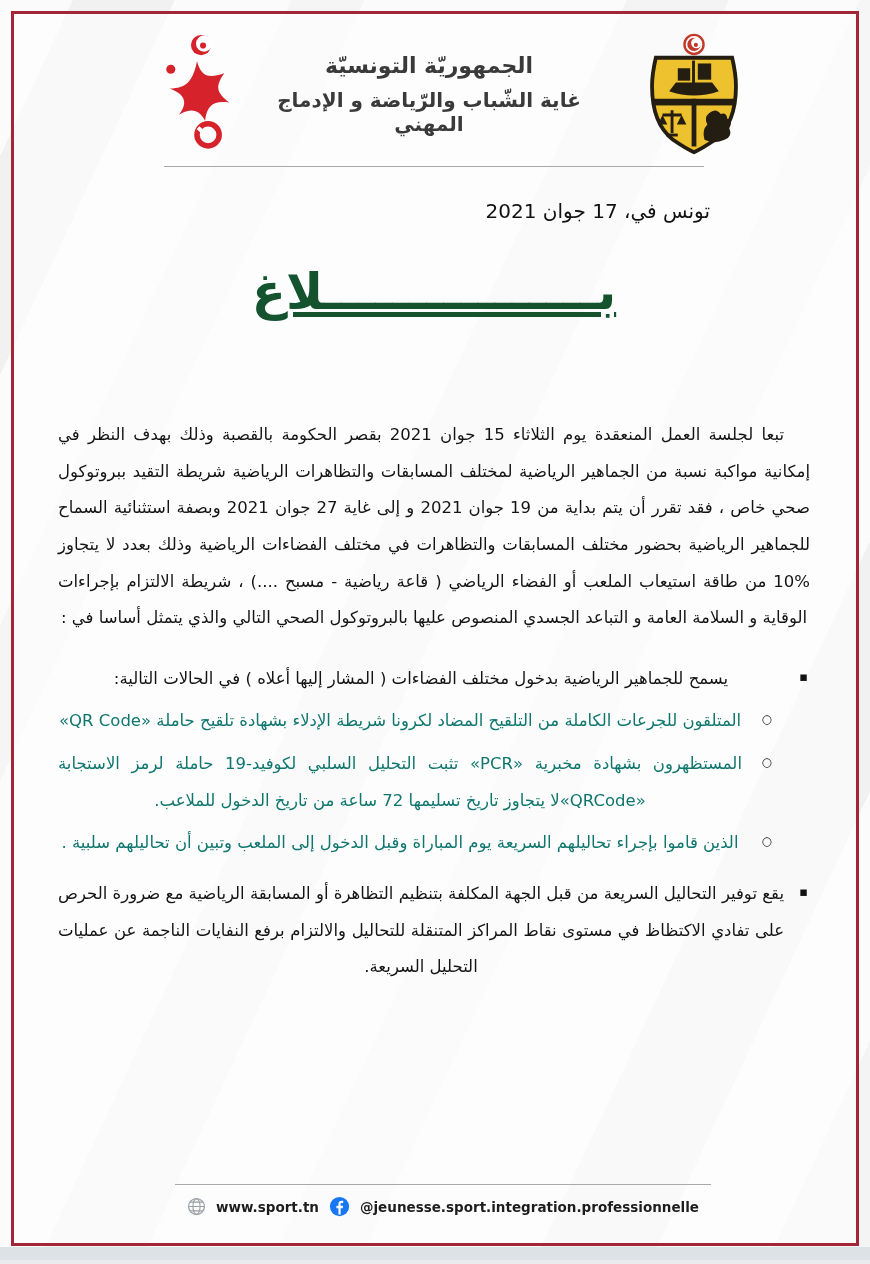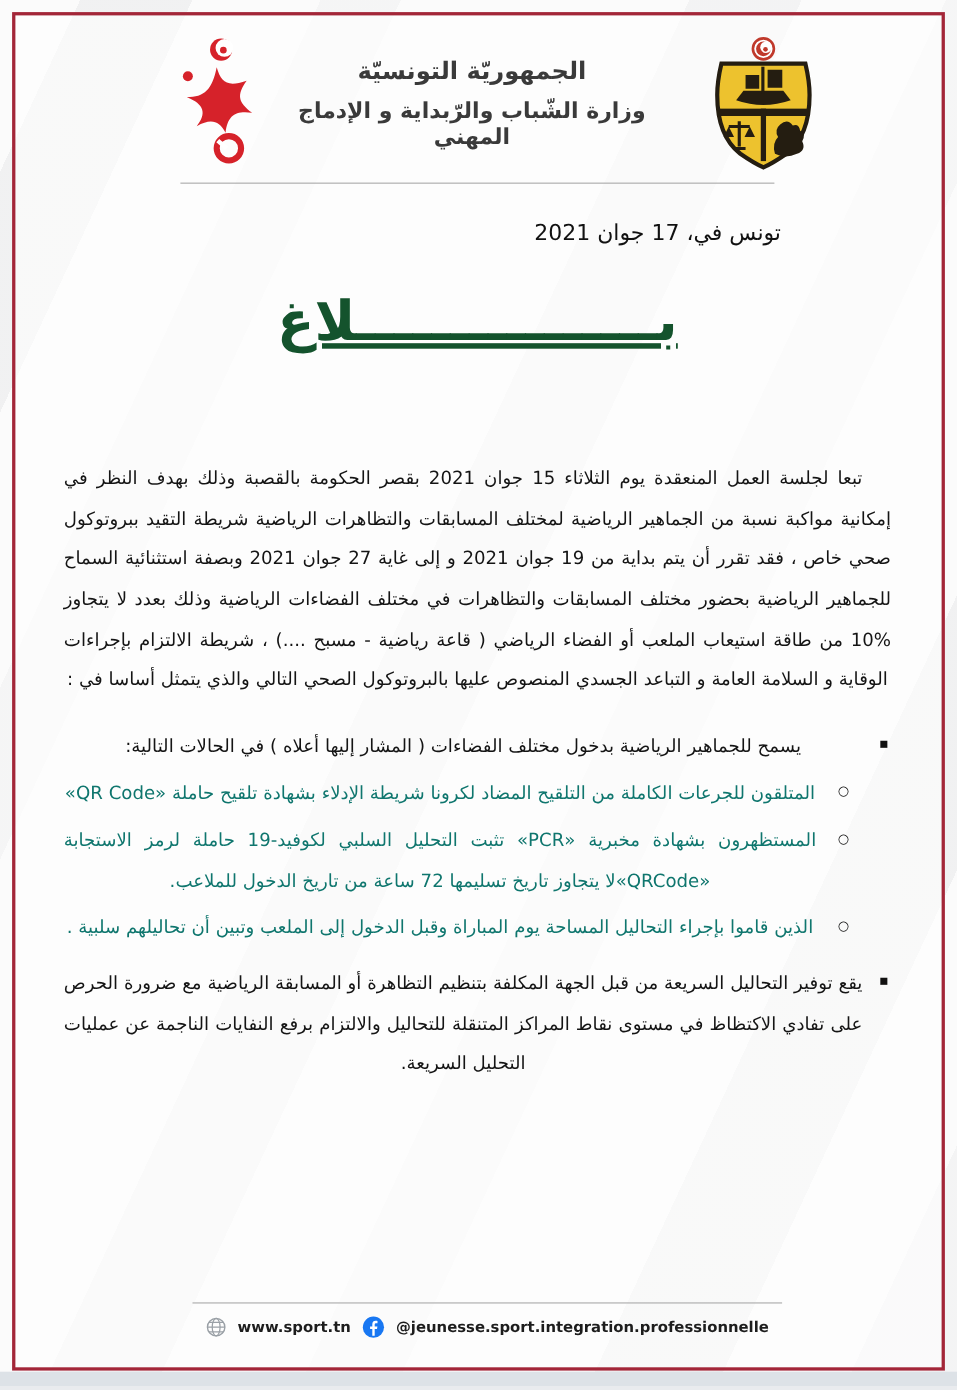--- a/index.html
+++ b/index.html
@@ -99,7 +99,7 @@
 
         <div class="titles">
           <div class="l1">الجمهوريّة التونسيّة</div>
-          <div class="l2">وزارة  الشّباب والرّبداية و الإدماج المهني</div>
+          <div class="l2">غاية  الشّباب والرّياضة و الإدماج المهني</div>
         </div>
 
         <svg class="coat" viewBox="0 0 110 130">

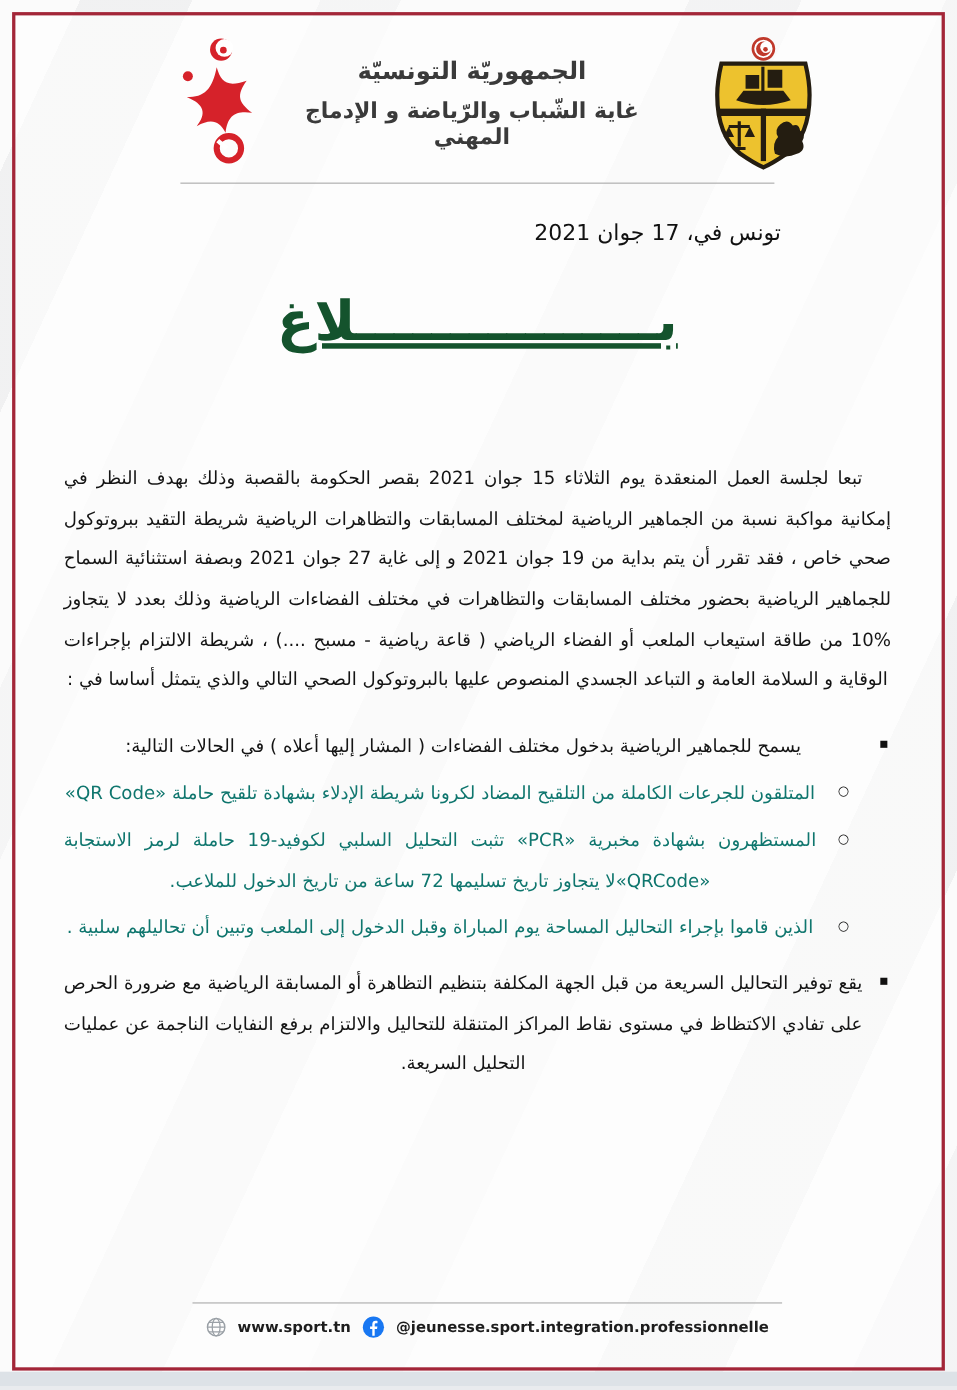--- a/index.html
+++ b/index.html
@@ -140,7 +140,7 @@
           <ul class="sub">
             <li>المتلقون للجرعات الكاملة من التلقيح المضاد لكرونا شريطة الإدلاء بشهادة تلقيح حاملة «QR Code»</li>
             <li>المستظهرون بشهادة مخبرية «PCR» تثبت التحليل السلبي لكوفيد-19 حاملة لرمز الاستجابة «QRCode»لا يتجاوز تاريخ تسليمها 72 ساعة من تاريخ الدخول للملاعب.</li>
-            <li>الذين قاموا بإجراء التحاليل المساحة يوم المباراة وقبل الدخول إلى الملعب وتبين أن تحاليلهم سلبية .</li>
+            <li>الذين قاموا بإجراء تحاليلهم السريعة يوم المباراة وقبل الدخول إلى الملعب وتبين أن تحاليلهم سلبية .</li>
           </ul>
         </li>
         <li>يقع توفير التحاليل السريعة من قبل الجهة المكلفة بتنظيم التظاهرة أو المسابقة الرياضية مع ضرورة الحرص على تفادي الاكتظاظ في مستوى نقاط المراكز المتنقلة للتحاليل والالتزام برفع النفايات الناجمة عن عمليات التحليل السريعة.</li>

========

* _TRY IT_:
The records above need to be restated word for word, with the pictures left out.

* _ANSWER FOR THE TASK_:
--- a/index.html
+++ b/index.html
@@ -99,7 +99,7 @@
 
         <div class="titles">
           <div class="l1">الجمهوريّة التونسيّة</div>
-          <div class="l2">وزارة  الشّباب والرّبداية و الإدماج المهني</div>
+          <div class="l2">غاية  الشّباب والرّياضة و الإدماج المهني</div>
         </div>
 
         <svg class="coat" viewBox="0 0 110 130">

--- a/index.html
+++ b/index.html
@@ -140,7 +140,7 @@
           <ul class="sub">
             <li>المتلقون للجرعات الكاملة من التلقيح المضاد لكرونا شريطة الإدلاء بشهادة تلقيح حاملة «QR Code»</li>
             <li>المستظهرون بشهادة مخبرية «PCR» تثبت التحليل السلبي لكوفيد-19 حاملة لرمز الاستجابة «QRCode»لا يتجاوز تاريخ تسليمها 72 ساعة من تاريخ الدخول للملاعب.</li>
-            <li>الذين قاموا بإجراء التحاليل المساحة يوم المباراة وقبل الدخول إلى الملعب وتبين أن تحاليلهم سلبية .</li>
+            <li>الذين قاموا بإجراء تحاليلهم السريعة يوم المباراة وقبل الدخول إلى الملعب وتبين أن تحاليلهم سلبية .</li>
           </ul>
         </li>
         <li>يقع توفير التحاليل السريعة من قبل الجهة المكلفة بتنظيم التظاهرة أو المسابقة الرياضية مع ضرورة الحرص على تفادي الاكتظاظ في مستوى نقاط المراكز المتنقلة للتحاليل والالتزام برفع النفايات الناجمة عن عمليات التحليل السريعة.</li>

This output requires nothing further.